# What needs to be done
Please copy out every line of the listing below in which the word "chapter" appears.

* * * *

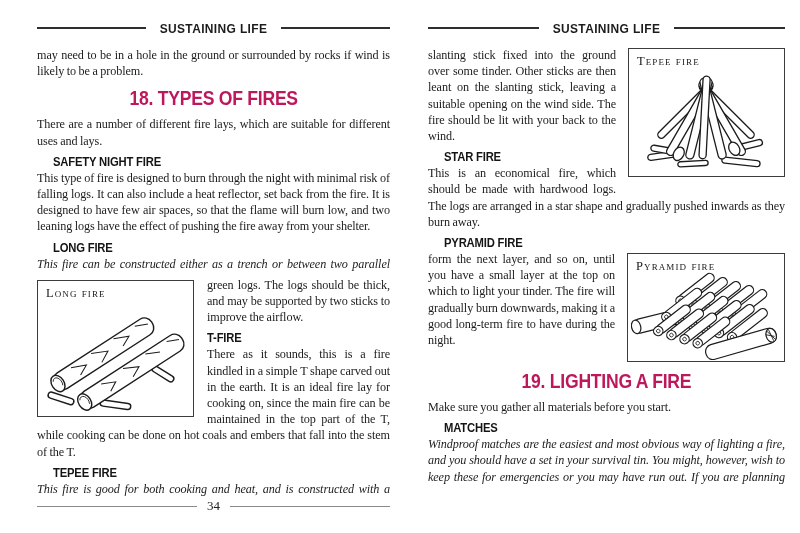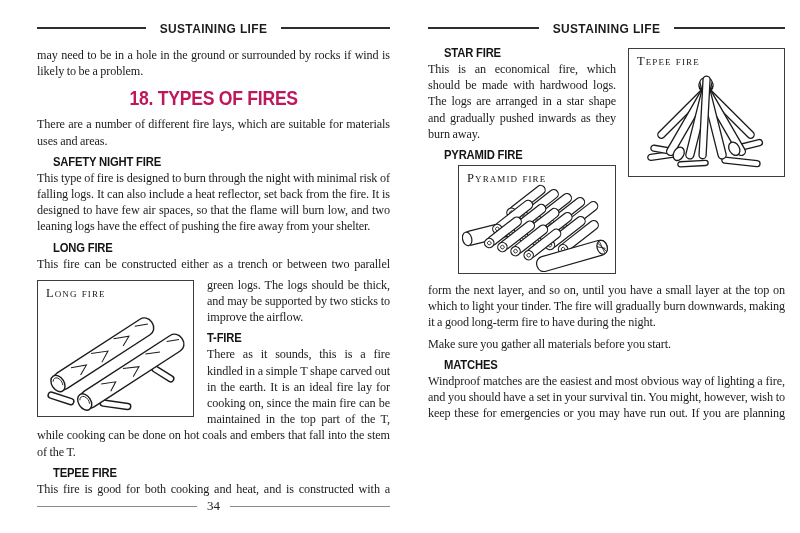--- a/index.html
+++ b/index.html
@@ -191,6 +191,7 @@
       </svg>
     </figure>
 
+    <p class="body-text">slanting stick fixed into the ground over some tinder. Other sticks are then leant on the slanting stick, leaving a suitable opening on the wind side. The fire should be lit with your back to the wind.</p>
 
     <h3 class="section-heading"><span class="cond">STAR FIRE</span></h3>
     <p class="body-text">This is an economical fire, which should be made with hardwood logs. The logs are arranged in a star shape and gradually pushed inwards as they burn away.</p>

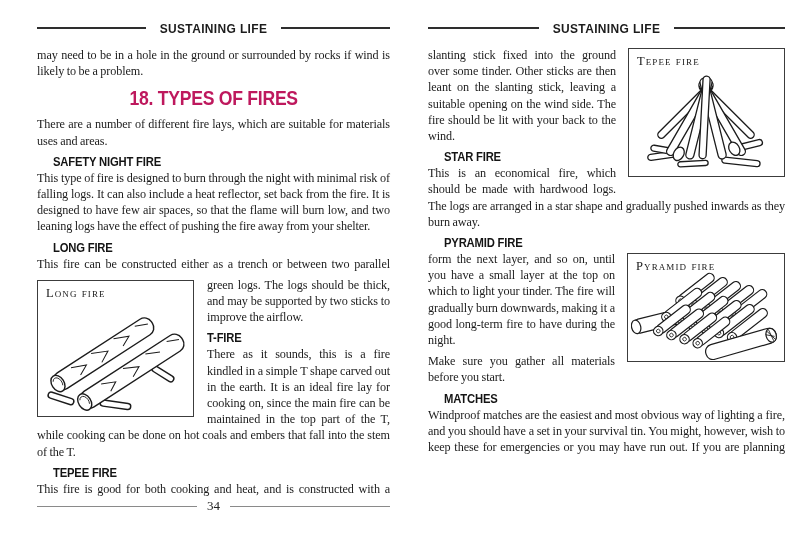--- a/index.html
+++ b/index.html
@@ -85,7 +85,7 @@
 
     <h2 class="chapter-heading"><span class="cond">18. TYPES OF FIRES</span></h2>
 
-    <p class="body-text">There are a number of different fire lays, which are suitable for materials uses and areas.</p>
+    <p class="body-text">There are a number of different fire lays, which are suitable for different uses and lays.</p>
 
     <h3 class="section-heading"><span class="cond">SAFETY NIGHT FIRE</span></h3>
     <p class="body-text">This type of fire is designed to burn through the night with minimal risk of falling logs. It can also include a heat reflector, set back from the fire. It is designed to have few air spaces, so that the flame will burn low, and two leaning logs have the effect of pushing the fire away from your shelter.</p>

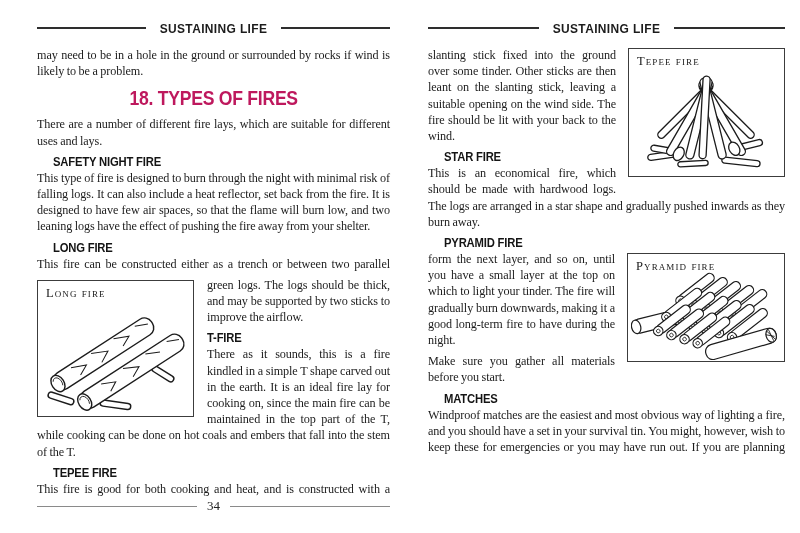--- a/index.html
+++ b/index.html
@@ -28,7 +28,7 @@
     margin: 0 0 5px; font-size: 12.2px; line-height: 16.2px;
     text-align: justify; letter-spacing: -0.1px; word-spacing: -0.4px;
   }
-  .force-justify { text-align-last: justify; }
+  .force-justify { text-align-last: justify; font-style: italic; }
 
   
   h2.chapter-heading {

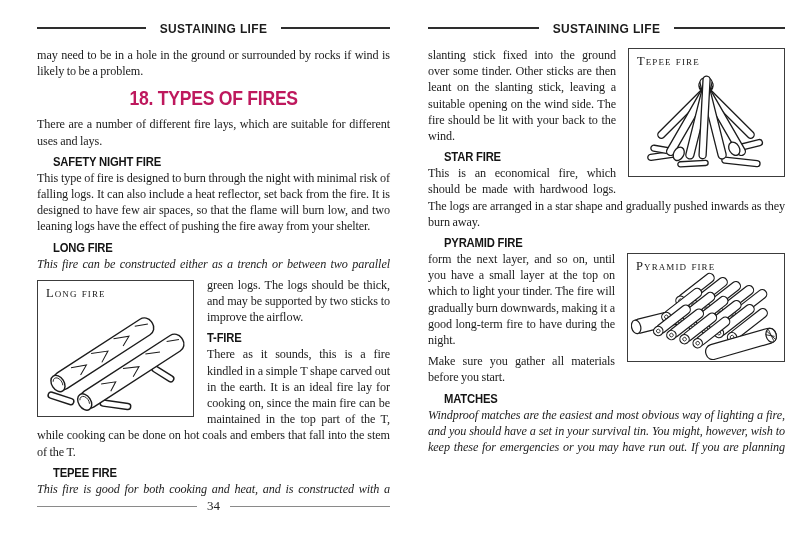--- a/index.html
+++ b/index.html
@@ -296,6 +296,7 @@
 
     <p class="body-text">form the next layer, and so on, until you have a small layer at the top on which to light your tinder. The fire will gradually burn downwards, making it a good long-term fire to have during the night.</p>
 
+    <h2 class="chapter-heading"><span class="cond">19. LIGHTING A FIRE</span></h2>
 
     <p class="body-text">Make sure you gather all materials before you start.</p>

* * * *

# Task solution
     <h2 class="chapter-heading"><span class="cond">18. TYPES OF FIRES</span></h2>
   h2.chapter-heading {
+    <h2 class="chapter-heading"><span class="cond">19. LIGHTING A FIRE</span></h2>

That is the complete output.